Designed and built by the architect and part-time magician, Clough Williams Ellis, the Welsh coastal village of Portmeirion is like nowhere else you've ever been. Yet it will remind you of so many places. Its church towers, squares and fountains are reminiscent of Italy, its grand. columned, neo-classical facades straight out of Vienna, and are interspersed with clapboard cottages that might be from Kent. But despite the fact that it was built somewhat haphazardly over a fifty-year period, somehow it all fits together. Said to have been inspired in part by the seaside village of Portofino in northern Italy, it's a fantasy, where nothing is quite as it seems – grand palaces turn out to be small bungalows, windows turn out to be brick walls, facades are exercises in perspective. But it's playful and inventive, the creation of someone fascinated by the possibilities of architecture, and not surprisingly its fanciful incorporation of multiple architectural styles laid the way for the post-modernist architectural movement of the 1980s.
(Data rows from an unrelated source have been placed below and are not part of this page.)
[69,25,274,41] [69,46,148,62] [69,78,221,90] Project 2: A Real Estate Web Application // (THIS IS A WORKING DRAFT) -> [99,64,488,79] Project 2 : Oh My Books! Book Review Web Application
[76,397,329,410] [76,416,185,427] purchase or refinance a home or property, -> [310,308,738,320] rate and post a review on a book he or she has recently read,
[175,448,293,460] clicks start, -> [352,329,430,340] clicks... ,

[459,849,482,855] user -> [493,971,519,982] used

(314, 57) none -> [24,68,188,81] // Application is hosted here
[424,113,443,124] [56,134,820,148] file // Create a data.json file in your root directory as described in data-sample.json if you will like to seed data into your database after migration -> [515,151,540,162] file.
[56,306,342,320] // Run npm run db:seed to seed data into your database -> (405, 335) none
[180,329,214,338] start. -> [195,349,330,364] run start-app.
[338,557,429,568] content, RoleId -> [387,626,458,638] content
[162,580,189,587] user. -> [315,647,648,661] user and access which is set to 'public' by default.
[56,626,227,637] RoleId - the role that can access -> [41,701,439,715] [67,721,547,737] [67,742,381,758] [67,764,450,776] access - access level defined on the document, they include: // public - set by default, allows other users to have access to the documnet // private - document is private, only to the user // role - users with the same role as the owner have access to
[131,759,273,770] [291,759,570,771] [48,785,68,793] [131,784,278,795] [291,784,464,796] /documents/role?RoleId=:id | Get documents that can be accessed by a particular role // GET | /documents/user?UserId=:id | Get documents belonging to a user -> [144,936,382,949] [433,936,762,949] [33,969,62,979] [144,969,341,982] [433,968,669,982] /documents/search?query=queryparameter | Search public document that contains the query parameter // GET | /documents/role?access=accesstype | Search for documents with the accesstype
It has fascinated all sorts of celebrities and creative types over the years: Noel Coward wrote Blithe Spirit here, Frank Lloyd Wight was a visitor and admirer, pianist Jools Holland modelled his London house and studio on it; and unsurprisingly it has featured regular as a TV and film backdrop, most famously doubling as 'The Village' in the cult 1960s TV series The Prisoner – and even now is a venue for the blazered enthusiasts of the show to congregate every year.
These days it has reverted to its original function as a private resort, incorporating two hotels (the original Hotel Portmeirion and the slightly smaller Castell Deudraeth), a number of self-catering cottages, a spa and wedding venue – and of course as an all-round tourist attraction. You could happily spend a day wandering its diminutive streets and squares, admiring the views and stopping off at its shops and restaurants – there are restaurants in both hotels, as well as a couple of cafés and a fab Italian gelateria. And the Portmeirion estate also encompasses the coast and woodlands beyond, through which there are marked paths, so – unlike the hapless number 6 – it's easy to get beyond the confines of the village. You can buy a day pass for £10, and an annual pass for just double that. But really there's no substitute for staying here for at least one night. Once the day-trippers have gone home there's really nowhere like it.